Non, le naturalisme n’est point le jeune officier d’avenir destiné à être bientôt général. Il ne fera pas de 18 brumaire ; il ne gagnera point de bataille d’Austerlitz. J’ai peu de goût pour les prophéties, et cependant je formulerais volontiers celle-ci : « La république sera autre chose que naturaliste ou elle ne sera pas. » Ce n’est pas du fond d’où est sortie La Marseillaise qu’est sorti le naturalisme. Quand je regarde les paysans de Millet, de M. Jules Breton ou de M. Bastien Lepage, les statues de M. Antonin Mercié ou de M. Delaplanche, je sens qu’il y a là une façon saine et robuste de regarder la nature ; il me semble pressentir là comme un art nouveau, plein d’espérances et de promesses, original sans renier les traditions, déjà grand et qui doit grandir encore ; celui-là fortifie les cœurs et les
intelligences. Rien de semblable ne m’apparaît dans les œuvres littéraires de l’école naturaliste. Elle trouble, inquiète, irrite tour à tour ; elle ne connaît ni la paix ni la sérénité : elle peint des malades, elle est une malade elle-même. Elle est l’incarnation d’une époque tourmentée et fiévreuse ; elle a la fièvre et s’applique à nous la donner à tous. Hélas ! depuis vingt-cinq ans, nos nerfs n’ont été que trop agités, nos consciences aujourd’hui ne sont que trop ébranlées. Ce que demande notre société, c’est le calme ; ce dont elle a ◀besoin, c’est la santé. Les écrivains utiles à la France, ceux aussi qui prendront sur elle un durable empire, ceux qui l’aideront à se relever et auront place dans sa reconnaissance, ce sont les écrivains qui lui referont une âme virile. Ceux-là ne lui viendront pas de l’école naturaliste. Ils seront des naturalistes au sens vrai du mot, des observateurs de la réalité, mais occupés d’autre chose que de décrire les verrues des visages ou d’observer complaisamment de vilains cas pathologiques. La république n’a pas de raison d’être, si elle n’est pas le gouvernement où les âmes sont le plus vraiment fières et libres : une démocratie qui n’aurait pas la passion de la beauté et de la grandeur morale serait la plus honteuse déchéance de l’humanité. Les artistes de la démocratie athénienne, celle qui est restée la gloire du monde, s’appelaient Ictinus, Phidias, Myron, Scopas, Praxitèle ; ses poètes s’appelaient Sophocle, Euripide, Ménandre ; ses orateurs Périclès et Démosthène : ils auraient désavoué les naturalistes, et les naturalistes le leur rendent.

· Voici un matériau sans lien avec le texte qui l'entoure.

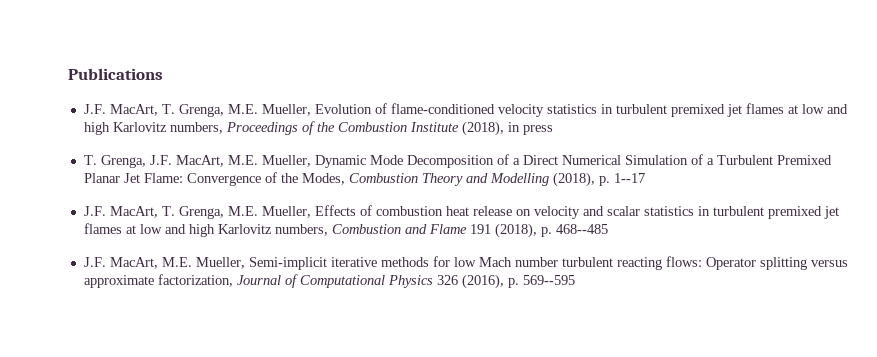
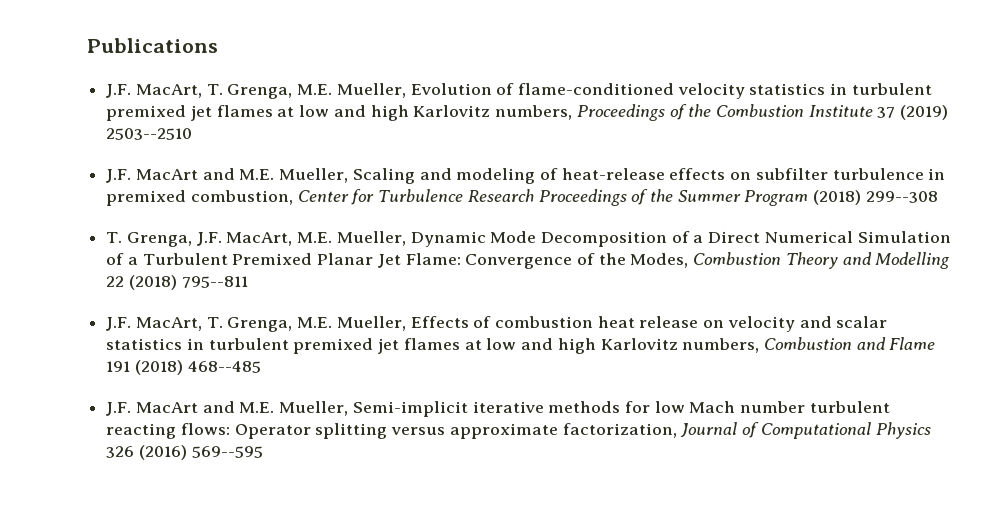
- J.F. MacArt, T. Grenga, M.E. Mueller, Evolution of flame-conditioned velocity statistics in turbulent premixed jet flames at low and high Karlovitz numbers, Proceedings of the Combustion Institute (2018), in press
+ J.F. MacArt, T. Grenga, M.E. Mueller, Evolution of flame-conditioned velocity statistics in turbulent premixed jet flames at low and high Karlovitz numbers, Proceedings of the Combustion Institute 37 (2019) 2503--2510
+ J.F. MacArt and M.E. Mueller, Scaling and modeling of heat-release effects on subfilter turbulence in premixed combustion, Center for Turbulence Research Proceedings of the Summer Program (2018) 299--308
- T. Grenga, J.F. MacArt, M.E. Mueller, Dynamic Mode Decomposition of a Direct Numerical Simulation of a Turbulent Premixed Planar Jet Flame: Convergence of the Modes, Combustion Theory and Modelling (2018), p. 1--17
+ T. Grenga, J.F. MacArt, M.E. Mueller, Dynamic Mode Decomposition of a Direct Numerical Simulation of a Turbulent Premixed Planar Jet Flame: Convergence of the Modes, Combustion Theory and Modelling 22 (2018) 795--811
- J.F. MacArt, T. Grenga, M.E. Mueller, Effects of combustion heat release on velocity and scalar statistics in turbulent premixed jet flames at low and high Karlovitz numbers, Combustion and Flame 191 (2018), p. 468--485
+ J.F. MacArt, T. Grenga, M.E. Mueller, Effects of combustion heat release on velocity and scalar statistics in turbulent premixed jet flames at low and high Karlovitz numbers, Combustion and Flame 191 (2018) 468--485
- J.F. MacArt, M.E. Mueller, Semi-implicit iterative methods for low Mach number turbulent reacting flows: Operator splitting versus approximate factorization, Journal of Computational Physics 326 (2016), p. 569--595
+ J.F. MacArt and M.E. Mueller, Semi-implicit iterative methods for low Mach number turbulent reacting flows: Operator splitting versus approximate factorization, Journal of Computational Physics 326 (2016) 569--595

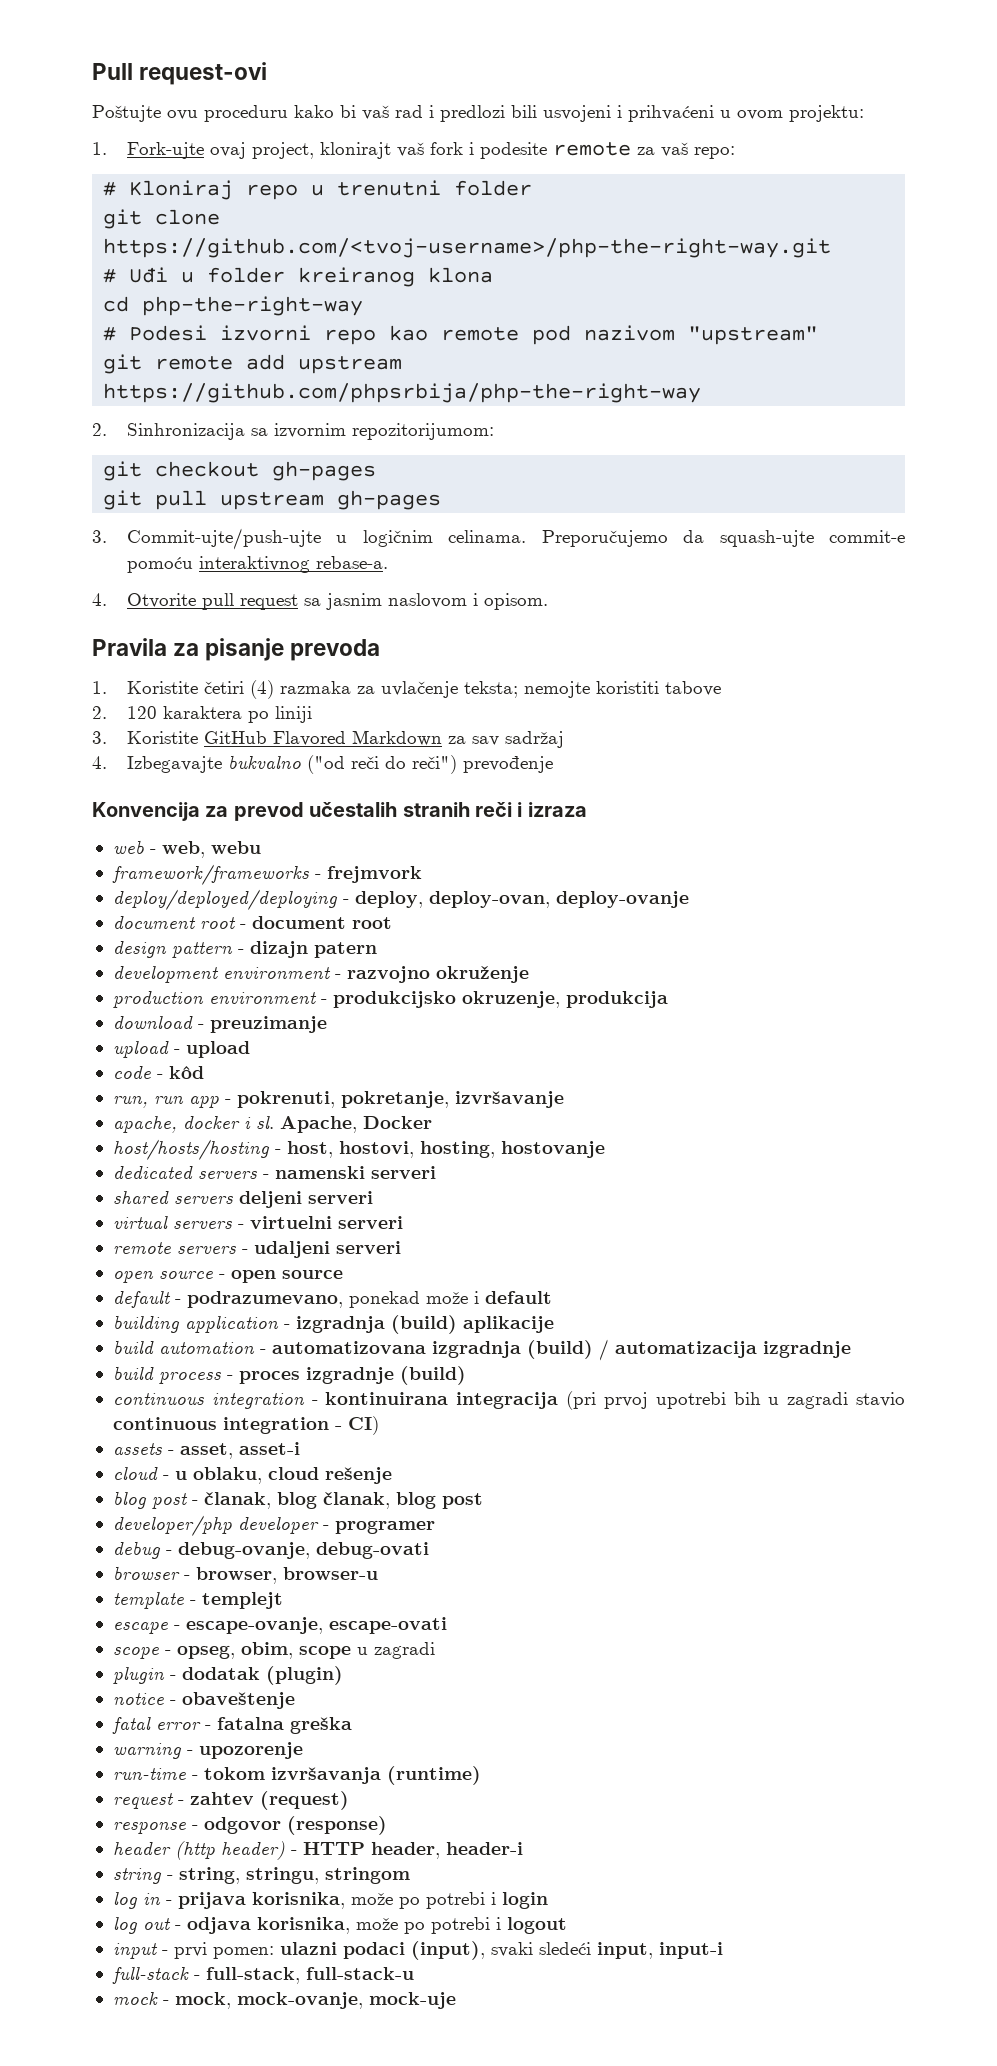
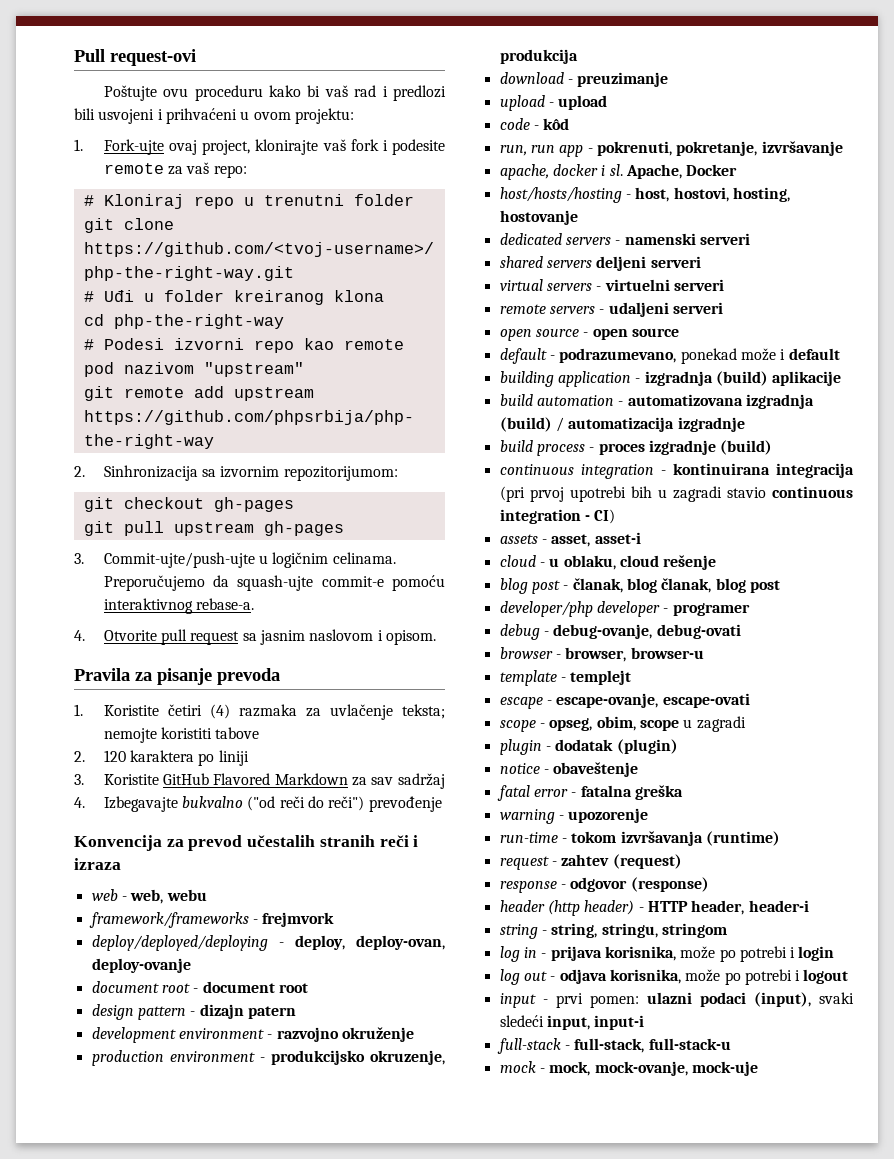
- 1. Fork-ujte ovaj project, klonirajt vaš fork i podesite remote za vaš repo:
+ 1. Fork-ujte ovaj project, klonirajte vaš fork i podesite remote za vaš repo:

Attendons et laissons passer le sabbat. Le naturalisme a un ennemi plus redoutable que ses adversaires, à savoir lui-même. Quand il aura péri sous ses propres excès et n’appartiendra plus qu’à l’histoire, les critiques feront alors du récit de sa grandeur et de sa décadence un curieux chapitre des livres que lira le xxe siècle. Ils montreront pour quelles raisons la mode l’a tour à tour subi, acclamé, puis abandonné. Ils auront quelque peine peut-être à faire comprendre à leurs lecteurs et les colères et les enthousiasmes qu’il a soulevés, Ils diront qu’avec tous ses défauts il a cependant rendu quelque service aux lettres françaises, qu’il a achevé la ruine de certaines conventions déjà fort ébranlées, qu’il a déblayé le terrain pour d’autres qui sont venus après et préparé la voie à un art plus libre. Peut-être y aura-t-il alors encore, après le désastre du système littéraire, un écrivain que le grand naufrage n’aura point emporté, auquel les amis de la littérature, presque également attirés et repoussés par lui, feront une place dans leurs bibliothèques. On continuera cependant de le lire, non à cause de ses théories, mais en dépit d’elles, pour la vigueur de ses peintures, pour la puissance de ses conceptions, pour la façon magistrale dont il a souvent manié la langue française. C’est la grâce que je lui souhaite, et malheureusement la seule que je puisse lui souhaiter.